* _Extracted records_
+-------+
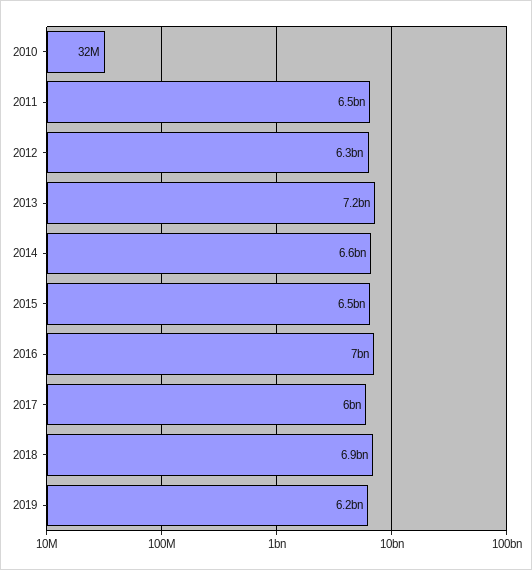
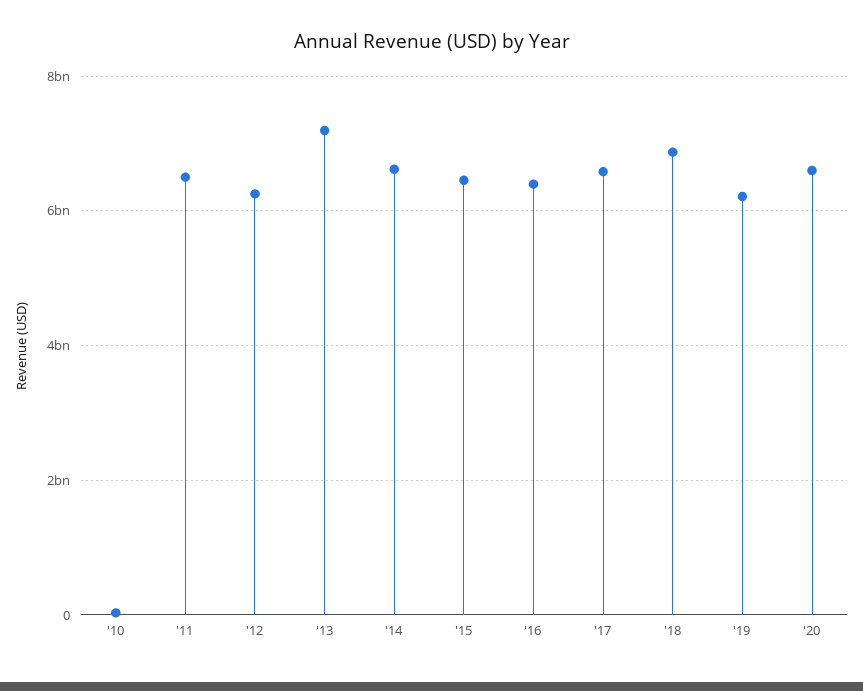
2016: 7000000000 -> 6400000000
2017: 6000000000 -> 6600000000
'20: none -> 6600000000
+-------+
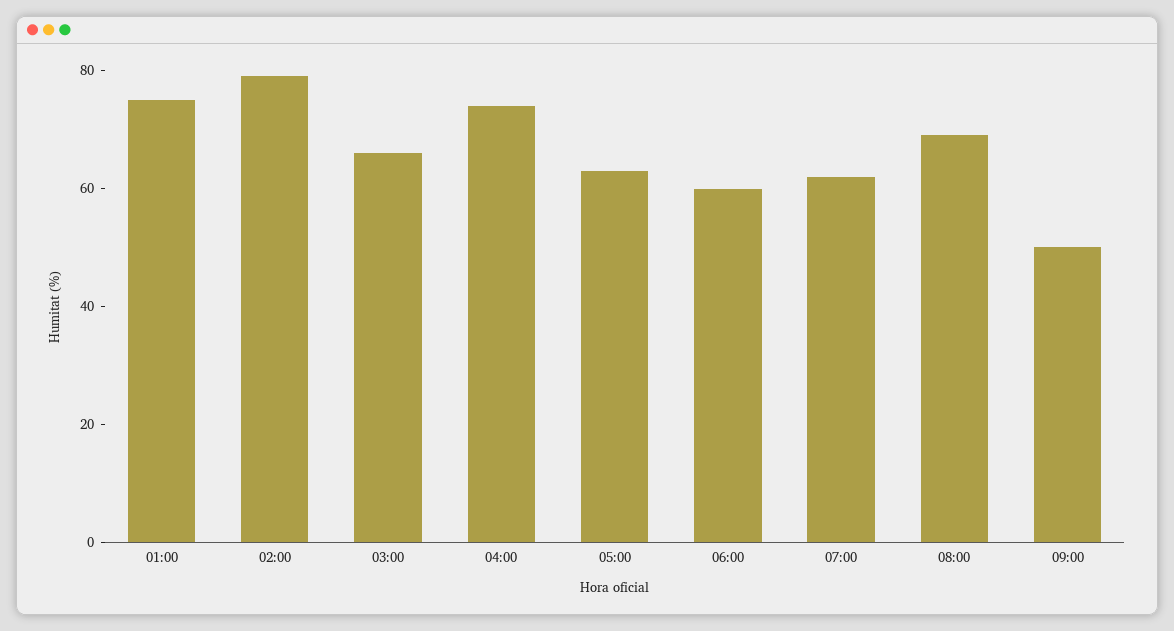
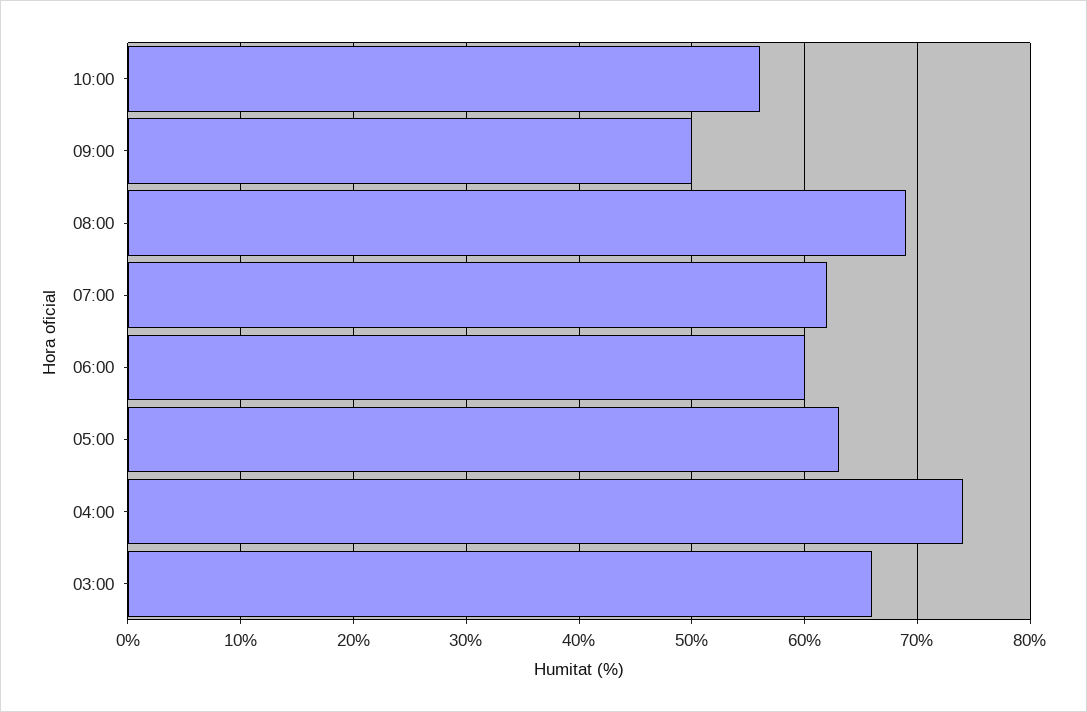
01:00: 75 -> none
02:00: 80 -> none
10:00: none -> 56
+-------+
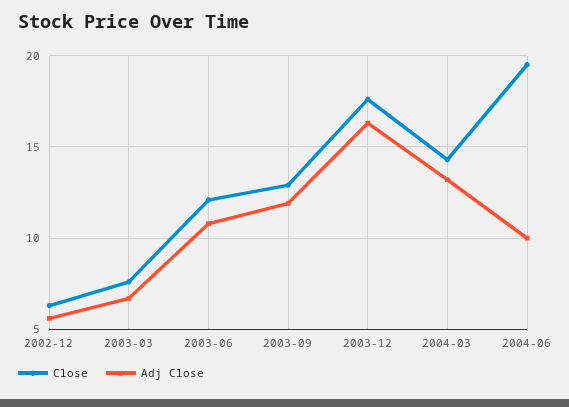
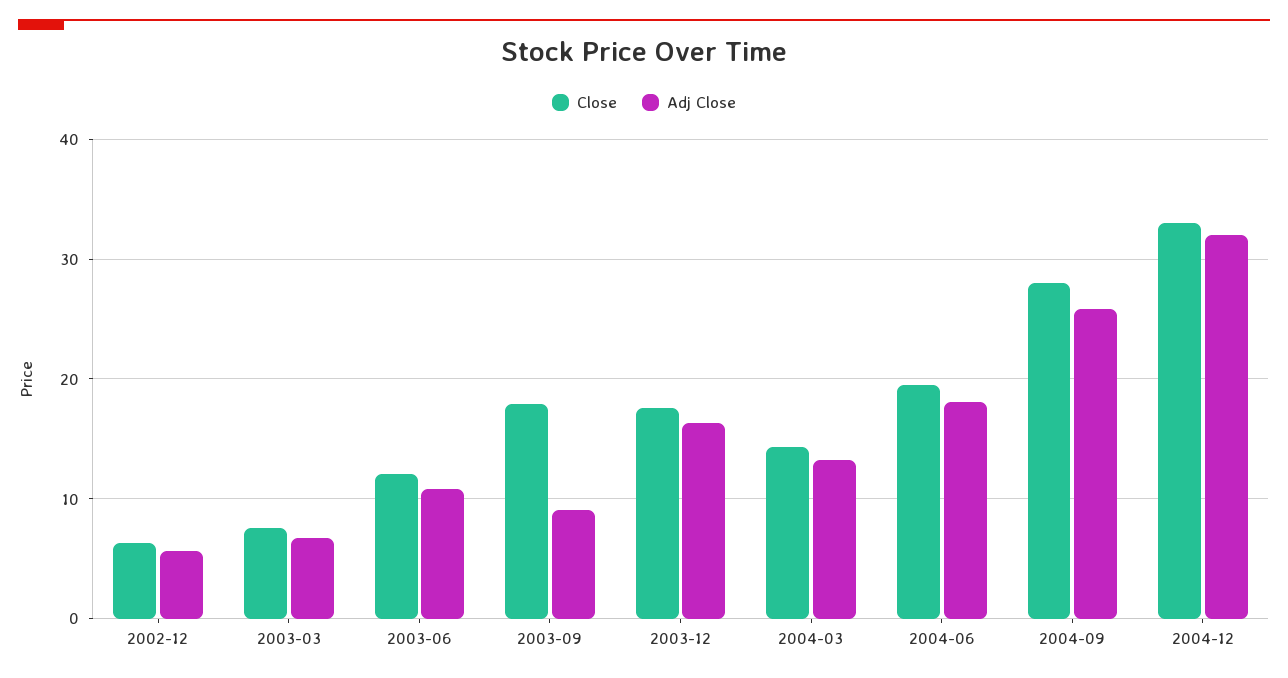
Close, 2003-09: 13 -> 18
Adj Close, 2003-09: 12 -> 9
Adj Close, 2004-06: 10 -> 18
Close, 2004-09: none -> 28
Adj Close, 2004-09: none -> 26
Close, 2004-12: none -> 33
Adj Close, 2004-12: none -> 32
+-------+
* _What is expected_
All lines above from the one holding "Close, 2004-09: none -> 28" to the one holding "Adj Close, 2004-12: none -> 32", inclusive, are to be copied exactly; no other line is wanted.

* _Solved exercise_
Close, 2004-09: none -> 28
Adj Close, 2004-09: none -> 26
Close, 2004-12: none -> 33
Adj Close, 2004-12: none -> 32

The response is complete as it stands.